■ **Task objective**:
The reply must consist of the complete listing, reproduced exactly, with no images included.
- Opening Delimiter -
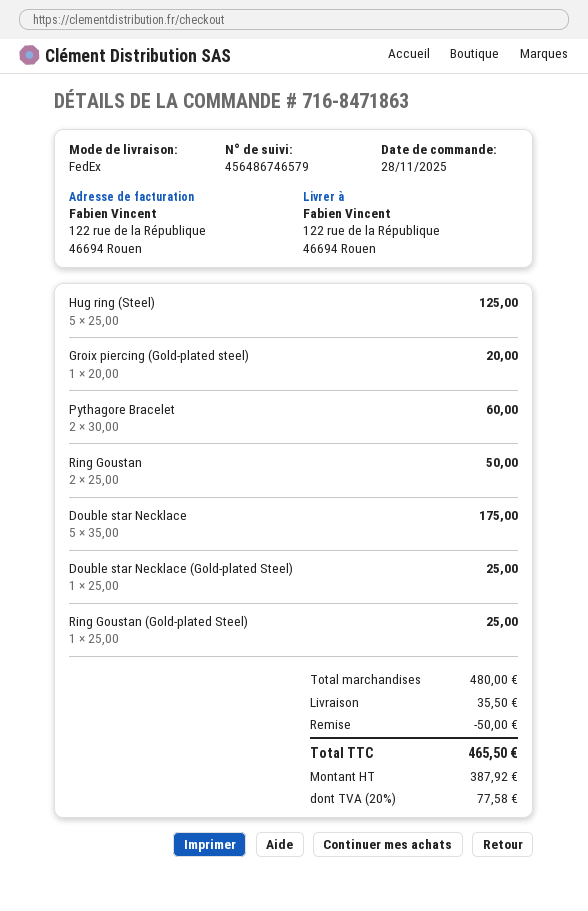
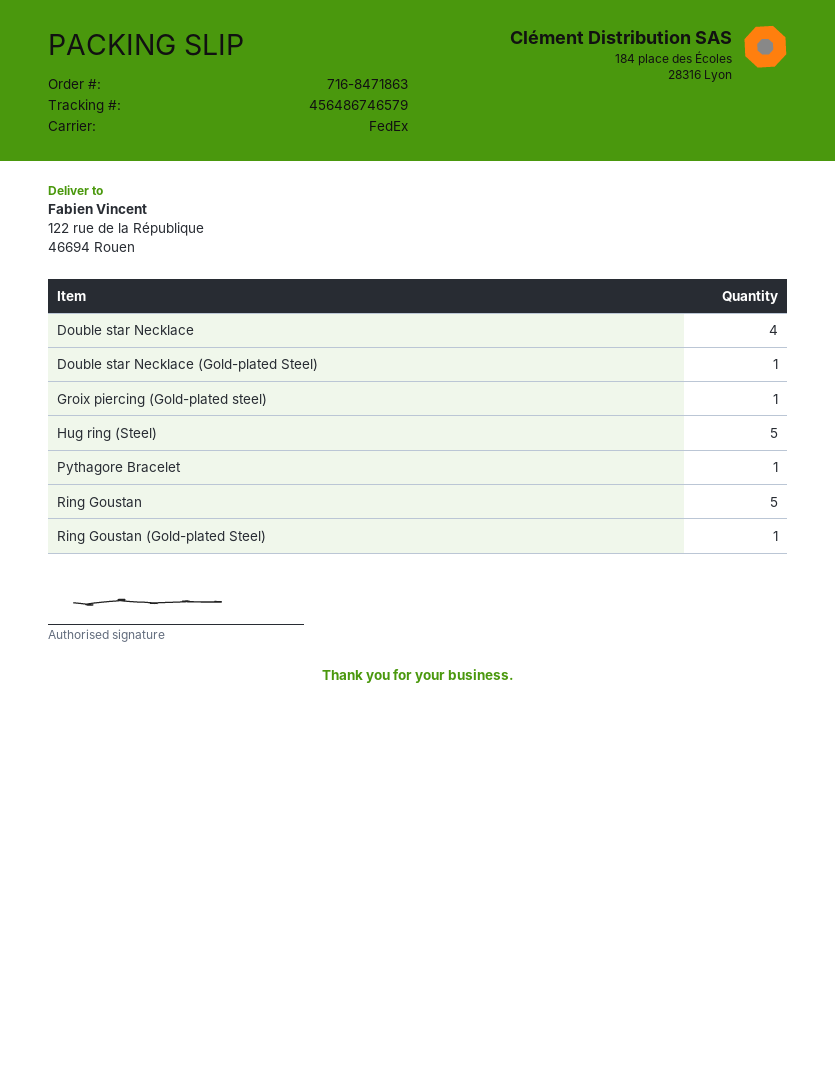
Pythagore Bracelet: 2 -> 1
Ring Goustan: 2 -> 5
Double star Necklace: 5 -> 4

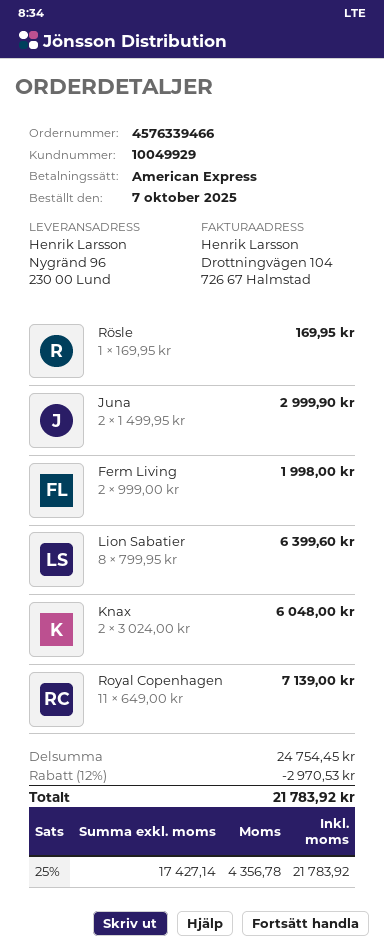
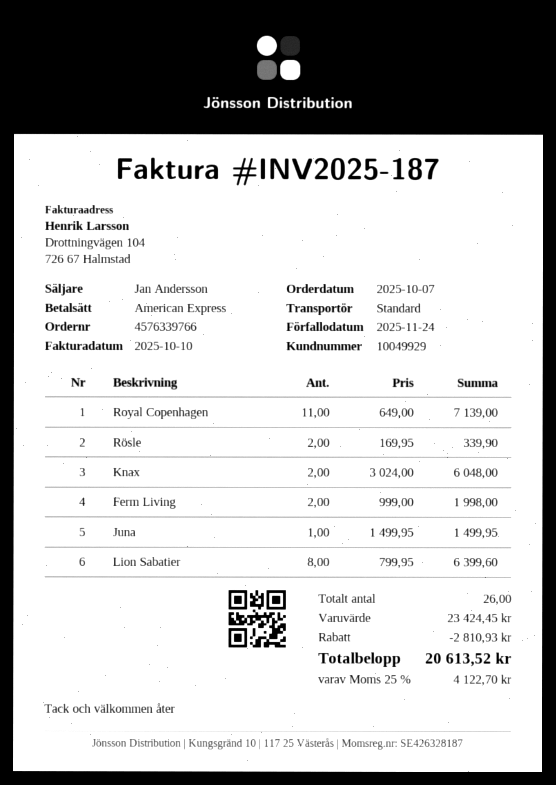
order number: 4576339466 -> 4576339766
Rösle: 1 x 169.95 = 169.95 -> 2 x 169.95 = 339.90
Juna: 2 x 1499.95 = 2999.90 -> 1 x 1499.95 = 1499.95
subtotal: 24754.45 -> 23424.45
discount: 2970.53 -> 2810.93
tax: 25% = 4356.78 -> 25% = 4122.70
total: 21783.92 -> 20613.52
- Closing Delimiter -
■ **Solved exercise**:
Pythagore Bracelet: 2 -> 1
Ring Goustan: 2 -> 5
Double star Necklace: 5 -> 4

order number: 4576339466 -> 4576339766
Rösle: 1 x 169.95 = 169.95 -> 2 x 169.95 = 339.90
Juna: 2 x 1499.95 = 2999.90 -> 1 x 1499.95 = 1499.95
subtotal: 24754.45 -> 23424.45
discount: 2970.53 -> 2810.93
tax: 25% = 4356.78 -> 25% = 4122.70
total: 21783.92 -> 20613.52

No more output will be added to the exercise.